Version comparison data
--*--

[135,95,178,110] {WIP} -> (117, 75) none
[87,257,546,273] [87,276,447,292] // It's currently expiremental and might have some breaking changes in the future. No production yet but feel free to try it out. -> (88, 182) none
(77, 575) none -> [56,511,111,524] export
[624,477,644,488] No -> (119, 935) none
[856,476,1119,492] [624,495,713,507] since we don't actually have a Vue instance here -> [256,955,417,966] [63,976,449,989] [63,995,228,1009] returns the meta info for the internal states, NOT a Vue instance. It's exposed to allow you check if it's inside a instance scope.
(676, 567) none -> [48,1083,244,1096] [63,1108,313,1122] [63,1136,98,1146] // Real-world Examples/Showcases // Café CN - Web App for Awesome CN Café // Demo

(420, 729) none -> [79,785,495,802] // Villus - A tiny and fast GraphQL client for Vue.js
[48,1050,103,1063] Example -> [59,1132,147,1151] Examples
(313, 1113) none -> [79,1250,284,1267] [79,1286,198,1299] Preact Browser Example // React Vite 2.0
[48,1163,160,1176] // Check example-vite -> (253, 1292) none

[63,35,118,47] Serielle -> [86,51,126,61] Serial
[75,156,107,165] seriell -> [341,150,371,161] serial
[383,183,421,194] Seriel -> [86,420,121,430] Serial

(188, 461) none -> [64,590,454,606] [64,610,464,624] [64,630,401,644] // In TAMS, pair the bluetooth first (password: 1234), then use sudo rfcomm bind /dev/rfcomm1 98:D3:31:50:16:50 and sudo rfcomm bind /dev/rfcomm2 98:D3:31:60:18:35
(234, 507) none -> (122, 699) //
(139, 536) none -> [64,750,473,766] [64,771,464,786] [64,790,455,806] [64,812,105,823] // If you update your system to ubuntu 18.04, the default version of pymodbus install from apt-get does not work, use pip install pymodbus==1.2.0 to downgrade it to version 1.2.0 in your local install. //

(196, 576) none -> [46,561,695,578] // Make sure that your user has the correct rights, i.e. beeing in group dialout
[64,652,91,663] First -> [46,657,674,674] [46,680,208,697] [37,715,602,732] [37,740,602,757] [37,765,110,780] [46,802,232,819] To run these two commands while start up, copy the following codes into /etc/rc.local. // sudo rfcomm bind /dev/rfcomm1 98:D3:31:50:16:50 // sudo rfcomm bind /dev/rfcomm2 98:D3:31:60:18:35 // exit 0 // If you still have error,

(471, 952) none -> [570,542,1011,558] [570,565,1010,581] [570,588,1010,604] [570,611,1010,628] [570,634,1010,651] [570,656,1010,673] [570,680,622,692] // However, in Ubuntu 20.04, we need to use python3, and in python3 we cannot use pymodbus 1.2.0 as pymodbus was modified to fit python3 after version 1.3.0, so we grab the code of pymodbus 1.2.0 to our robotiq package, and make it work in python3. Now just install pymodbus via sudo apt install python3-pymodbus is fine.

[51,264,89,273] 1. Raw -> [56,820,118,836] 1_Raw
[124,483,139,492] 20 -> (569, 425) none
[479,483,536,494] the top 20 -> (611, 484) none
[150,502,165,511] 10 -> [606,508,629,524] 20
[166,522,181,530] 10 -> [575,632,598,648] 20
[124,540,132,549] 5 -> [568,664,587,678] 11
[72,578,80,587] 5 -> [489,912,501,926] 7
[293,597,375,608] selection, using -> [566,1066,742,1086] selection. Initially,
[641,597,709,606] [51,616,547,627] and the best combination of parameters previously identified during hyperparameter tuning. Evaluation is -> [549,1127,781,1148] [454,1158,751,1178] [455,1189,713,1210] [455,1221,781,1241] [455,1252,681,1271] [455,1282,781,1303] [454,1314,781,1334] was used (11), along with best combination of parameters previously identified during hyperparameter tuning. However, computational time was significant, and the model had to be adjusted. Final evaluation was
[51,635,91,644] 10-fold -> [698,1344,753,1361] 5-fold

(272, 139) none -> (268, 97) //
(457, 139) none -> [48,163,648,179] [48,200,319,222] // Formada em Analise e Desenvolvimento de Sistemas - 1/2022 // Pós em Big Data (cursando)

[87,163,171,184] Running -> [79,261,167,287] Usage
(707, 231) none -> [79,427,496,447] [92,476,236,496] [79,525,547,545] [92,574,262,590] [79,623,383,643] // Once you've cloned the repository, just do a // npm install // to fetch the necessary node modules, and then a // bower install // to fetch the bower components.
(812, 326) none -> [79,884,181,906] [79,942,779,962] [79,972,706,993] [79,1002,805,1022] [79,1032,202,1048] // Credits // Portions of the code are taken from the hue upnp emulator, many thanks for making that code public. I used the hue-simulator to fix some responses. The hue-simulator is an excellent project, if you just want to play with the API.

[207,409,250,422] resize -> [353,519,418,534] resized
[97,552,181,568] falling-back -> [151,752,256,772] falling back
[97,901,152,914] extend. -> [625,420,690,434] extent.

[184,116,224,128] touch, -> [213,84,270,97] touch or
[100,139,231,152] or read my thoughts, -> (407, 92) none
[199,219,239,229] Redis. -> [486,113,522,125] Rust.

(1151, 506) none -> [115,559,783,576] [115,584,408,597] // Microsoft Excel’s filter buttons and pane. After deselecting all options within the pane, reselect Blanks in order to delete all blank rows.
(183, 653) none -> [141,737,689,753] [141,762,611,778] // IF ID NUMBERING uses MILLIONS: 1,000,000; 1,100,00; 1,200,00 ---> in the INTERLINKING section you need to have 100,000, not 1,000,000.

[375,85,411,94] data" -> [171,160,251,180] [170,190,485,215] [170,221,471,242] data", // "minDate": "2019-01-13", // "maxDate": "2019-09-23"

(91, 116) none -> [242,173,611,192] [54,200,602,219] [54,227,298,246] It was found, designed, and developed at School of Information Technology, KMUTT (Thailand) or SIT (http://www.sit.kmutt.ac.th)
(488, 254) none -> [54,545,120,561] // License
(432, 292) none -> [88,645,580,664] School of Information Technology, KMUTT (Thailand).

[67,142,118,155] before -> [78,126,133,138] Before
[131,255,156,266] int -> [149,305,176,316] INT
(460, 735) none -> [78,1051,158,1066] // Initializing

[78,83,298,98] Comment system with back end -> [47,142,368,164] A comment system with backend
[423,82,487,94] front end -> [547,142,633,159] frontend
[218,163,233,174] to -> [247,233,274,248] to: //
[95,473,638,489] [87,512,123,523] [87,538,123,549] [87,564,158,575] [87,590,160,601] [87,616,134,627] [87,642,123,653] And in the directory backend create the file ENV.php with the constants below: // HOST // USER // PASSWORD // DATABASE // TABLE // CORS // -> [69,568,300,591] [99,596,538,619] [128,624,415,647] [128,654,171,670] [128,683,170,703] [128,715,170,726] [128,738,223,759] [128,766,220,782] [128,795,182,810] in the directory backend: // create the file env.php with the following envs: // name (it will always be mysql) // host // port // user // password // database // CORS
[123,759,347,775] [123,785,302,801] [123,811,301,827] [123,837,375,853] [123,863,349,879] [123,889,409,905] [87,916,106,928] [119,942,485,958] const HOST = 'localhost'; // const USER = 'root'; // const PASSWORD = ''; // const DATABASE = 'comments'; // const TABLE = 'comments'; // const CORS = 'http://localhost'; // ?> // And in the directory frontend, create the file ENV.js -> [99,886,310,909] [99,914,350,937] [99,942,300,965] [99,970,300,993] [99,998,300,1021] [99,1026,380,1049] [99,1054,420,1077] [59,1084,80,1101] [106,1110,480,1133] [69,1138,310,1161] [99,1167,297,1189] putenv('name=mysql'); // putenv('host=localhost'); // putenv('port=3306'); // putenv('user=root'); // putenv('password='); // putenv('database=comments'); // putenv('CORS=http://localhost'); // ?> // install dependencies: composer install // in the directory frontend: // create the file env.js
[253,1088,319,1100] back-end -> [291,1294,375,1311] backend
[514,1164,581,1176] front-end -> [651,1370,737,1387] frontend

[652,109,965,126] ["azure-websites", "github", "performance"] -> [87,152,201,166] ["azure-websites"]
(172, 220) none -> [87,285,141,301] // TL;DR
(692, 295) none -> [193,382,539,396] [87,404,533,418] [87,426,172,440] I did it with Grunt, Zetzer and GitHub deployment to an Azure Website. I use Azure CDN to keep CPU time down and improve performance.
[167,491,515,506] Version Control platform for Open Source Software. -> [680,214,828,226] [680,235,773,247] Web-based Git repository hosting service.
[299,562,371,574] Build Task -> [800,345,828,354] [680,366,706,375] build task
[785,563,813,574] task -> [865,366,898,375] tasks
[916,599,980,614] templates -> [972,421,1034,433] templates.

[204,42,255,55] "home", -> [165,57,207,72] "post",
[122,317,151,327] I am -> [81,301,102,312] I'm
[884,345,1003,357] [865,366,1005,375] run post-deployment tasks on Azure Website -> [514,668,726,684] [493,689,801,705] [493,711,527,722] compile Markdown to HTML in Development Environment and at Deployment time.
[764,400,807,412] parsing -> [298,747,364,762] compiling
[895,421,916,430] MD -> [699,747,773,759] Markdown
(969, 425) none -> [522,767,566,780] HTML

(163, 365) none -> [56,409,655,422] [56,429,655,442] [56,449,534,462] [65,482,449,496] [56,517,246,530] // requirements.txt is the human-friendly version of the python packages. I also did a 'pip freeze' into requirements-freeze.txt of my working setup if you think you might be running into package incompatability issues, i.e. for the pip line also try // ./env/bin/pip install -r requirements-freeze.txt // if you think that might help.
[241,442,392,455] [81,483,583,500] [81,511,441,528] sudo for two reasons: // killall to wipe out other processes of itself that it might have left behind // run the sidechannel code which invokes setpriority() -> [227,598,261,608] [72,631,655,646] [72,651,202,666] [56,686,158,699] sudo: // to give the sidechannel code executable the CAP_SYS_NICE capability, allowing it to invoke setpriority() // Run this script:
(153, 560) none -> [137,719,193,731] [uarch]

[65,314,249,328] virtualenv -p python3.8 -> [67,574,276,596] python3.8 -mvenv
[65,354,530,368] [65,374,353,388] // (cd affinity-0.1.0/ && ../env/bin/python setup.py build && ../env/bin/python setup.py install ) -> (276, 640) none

--*--

#### Exercise aim:
For this task, write out exactly the lines of the entries above, starting at the line with "(488, 254) none" and ending at the line with "[95,473,638,489] [87,512,123,523] [87,538,123,549]", both included, and no others.

#### Result of this task:
(488, 254) none -> [54,545,120,561] // License
(432, 292) none -> [88,645,580,664] School of Information Technology, KMUTT (Thailand).

[67,142,118,155] before -> [78,126,133,138] Before
[131,255,156,266] int -> [149,305,176,316] INT
(460, 735) none -> [78,1051,158,1066] // Initializing

[78,83,298,98] Comment system with back end -> [47,142,368,164] A comment system with backend
[423,82,487,94] front end -> [547,142,633,159] frontend
[218,163,233,174] to -> [247,233,274,248] to: //
[95,473,638,489] [87,512,123,523] [87,538,123,549] [87,564,158,575] [87,590,160,601] [87,616,134,627] [87,642,123,653] And in the directory backend create the file ENV.php with the constants below: // HOST // USER // PASSWORD // DATABASE // TABLE // CORS // -> [69,568,300,591] [99,596,538,619] [128,624,415,647] [128,654,171,670] [128,683,170,703] [128,715,170,726] [128,738,223,759] [128,766,220,782] [128,795,182,810] in the directory backend: // create the file env.php with the following envs: // name (it will always be mysql) // host // port // user // password // database // CORS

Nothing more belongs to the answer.